А теперь… Он засыпал после утренней тренировки, обессилевший, и даже боль не могла его разбудить. Но когда она заходила в палату с положенными утром таблетками и уколами, он просыпался. И по звуку определял – она. Пока она обходила соседей по палате, он сквозь ресницы наблюдал за быстрыми, точными ее движениями, слышал негромкие, спокойные, но с начальственными нотками в голосе, реплики. Когда очередь подходила к нему, он как будто во сне, нарочно поворачивался спиной, чтобы она легонько прикоснулась к его плечу…

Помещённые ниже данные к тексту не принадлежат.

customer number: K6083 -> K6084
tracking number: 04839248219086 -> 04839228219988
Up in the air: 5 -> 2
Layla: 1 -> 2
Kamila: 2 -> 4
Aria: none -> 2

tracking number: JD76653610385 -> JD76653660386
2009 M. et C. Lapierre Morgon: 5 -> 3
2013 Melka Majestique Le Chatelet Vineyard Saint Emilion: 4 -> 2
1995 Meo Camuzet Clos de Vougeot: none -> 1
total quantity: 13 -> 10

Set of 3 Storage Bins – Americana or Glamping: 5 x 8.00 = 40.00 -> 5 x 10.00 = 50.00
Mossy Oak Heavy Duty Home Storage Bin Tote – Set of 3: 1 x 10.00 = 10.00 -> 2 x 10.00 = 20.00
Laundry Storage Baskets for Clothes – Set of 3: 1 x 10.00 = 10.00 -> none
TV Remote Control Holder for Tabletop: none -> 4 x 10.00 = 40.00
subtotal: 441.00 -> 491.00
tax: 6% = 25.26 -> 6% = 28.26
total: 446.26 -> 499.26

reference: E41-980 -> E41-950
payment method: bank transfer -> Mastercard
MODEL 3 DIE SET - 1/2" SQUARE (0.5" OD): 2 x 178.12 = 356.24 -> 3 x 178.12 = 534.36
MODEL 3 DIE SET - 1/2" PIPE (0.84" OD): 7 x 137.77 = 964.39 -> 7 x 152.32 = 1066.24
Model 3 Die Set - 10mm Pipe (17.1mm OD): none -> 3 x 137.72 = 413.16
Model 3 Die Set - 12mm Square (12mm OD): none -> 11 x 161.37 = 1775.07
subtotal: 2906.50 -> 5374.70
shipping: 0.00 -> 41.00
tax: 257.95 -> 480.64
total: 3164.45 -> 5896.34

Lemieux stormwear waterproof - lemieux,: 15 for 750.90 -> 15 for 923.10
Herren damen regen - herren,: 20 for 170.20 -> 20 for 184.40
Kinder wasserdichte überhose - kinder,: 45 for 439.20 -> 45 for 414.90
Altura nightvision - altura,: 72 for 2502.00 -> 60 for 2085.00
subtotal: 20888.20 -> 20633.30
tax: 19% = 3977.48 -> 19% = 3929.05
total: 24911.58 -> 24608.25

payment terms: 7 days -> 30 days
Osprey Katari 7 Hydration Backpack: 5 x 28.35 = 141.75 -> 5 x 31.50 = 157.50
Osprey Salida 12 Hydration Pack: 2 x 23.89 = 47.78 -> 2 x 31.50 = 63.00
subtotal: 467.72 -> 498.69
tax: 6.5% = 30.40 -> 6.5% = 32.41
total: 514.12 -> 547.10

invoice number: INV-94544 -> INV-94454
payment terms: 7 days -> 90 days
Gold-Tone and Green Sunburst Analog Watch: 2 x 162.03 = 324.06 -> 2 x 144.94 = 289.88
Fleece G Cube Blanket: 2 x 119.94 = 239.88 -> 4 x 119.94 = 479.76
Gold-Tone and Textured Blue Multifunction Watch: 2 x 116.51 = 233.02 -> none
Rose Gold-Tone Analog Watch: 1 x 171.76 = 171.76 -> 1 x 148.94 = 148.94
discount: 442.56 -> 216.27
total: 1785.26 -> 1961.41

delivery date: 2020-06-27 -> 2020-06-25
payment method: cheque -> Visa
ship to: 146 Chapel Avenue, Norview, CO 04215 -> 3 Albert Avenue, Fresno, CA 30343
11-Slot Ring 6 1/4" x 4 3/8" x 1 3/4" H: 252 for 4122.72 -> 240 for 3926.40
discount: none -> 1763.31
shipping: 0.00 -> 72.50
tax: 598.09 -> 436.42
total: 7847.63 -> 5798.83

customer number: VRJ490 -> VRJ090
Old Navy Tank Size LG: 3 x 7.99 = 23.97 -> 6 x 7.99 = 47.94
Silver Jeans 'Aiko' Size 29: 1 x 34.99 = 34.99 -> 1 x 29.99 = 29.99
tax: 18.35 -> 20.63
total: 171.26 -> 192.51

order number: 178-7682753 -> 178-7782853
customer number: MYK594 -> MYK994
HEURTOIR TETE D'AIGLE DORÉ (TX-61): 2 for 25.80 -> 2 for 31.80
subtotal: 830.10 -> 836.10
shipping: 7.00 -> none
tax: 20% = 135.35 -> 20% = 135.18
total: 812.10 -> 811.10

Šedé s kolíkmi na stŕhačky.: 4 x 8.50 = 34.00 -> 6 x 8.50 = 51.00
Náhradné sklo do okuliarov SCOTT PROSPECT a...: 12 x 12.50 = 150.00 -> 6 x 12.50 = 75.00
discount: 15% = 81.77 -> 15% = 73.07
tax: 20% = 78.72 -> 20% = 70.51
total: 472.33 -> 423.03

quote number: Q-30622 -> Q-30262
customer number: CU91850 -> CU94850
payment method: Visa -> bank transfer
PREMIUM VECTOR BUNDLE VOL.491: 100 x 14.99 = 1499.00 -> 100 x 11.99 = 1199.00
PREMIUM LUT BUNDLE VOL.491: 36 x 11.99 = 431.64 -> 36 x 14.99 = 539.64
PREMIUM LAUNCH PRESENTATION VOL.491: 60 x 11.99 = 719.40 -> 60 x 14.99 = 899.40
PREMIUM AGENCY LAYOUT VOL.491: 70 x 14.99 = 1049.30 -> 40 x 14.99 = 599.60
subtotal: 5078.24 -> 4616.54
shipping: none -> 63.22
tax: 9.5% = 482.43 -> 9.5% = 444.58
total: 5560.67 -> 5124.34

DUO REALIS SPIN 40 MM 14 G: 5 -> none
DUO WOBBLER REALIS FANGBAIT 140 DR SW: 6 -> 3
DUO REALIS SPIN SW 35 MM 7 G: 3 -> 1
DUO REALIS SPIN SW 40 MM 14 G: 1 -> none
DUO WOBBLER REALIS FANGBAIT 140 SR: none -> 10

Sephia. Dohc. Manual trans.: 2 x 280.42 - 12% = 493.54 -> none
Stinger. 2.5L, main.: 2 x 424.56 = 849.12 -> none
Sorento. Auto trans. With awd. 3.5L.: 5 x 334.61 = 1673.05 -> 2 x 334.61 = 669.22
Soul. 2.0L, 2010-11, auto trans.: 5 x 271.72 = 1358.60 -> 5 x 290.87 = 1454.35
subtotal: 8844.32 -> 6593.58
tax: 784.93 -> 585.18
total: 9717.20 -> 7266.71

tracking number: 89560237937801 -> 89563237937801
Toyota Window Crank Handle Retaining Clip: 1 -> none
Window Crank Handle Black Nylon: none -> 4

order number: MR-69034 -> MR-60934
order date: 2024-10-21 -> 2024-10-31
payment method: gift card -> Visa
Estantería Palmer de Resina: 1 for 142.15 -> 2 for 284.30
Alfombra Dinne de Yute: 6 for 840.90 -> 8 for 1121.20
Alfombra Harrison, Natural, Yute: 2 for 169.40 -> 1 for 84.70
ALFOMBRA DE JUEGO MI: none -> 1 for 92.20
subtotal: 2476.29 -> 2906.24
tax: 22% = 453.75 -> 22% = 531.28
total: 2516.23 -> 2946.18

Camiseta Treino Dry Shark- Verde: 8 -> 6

Он представлял, как это может быть, он хотел ее. Но дальше объятий и робких поцелуев его воображение не работало. Потом она сдавала смену и уходила. Он слышал, как она прощается с персоналом, как закрывается дверь отделения. И воображение на предстоящие без нее двое суток включалось на турбо-режим.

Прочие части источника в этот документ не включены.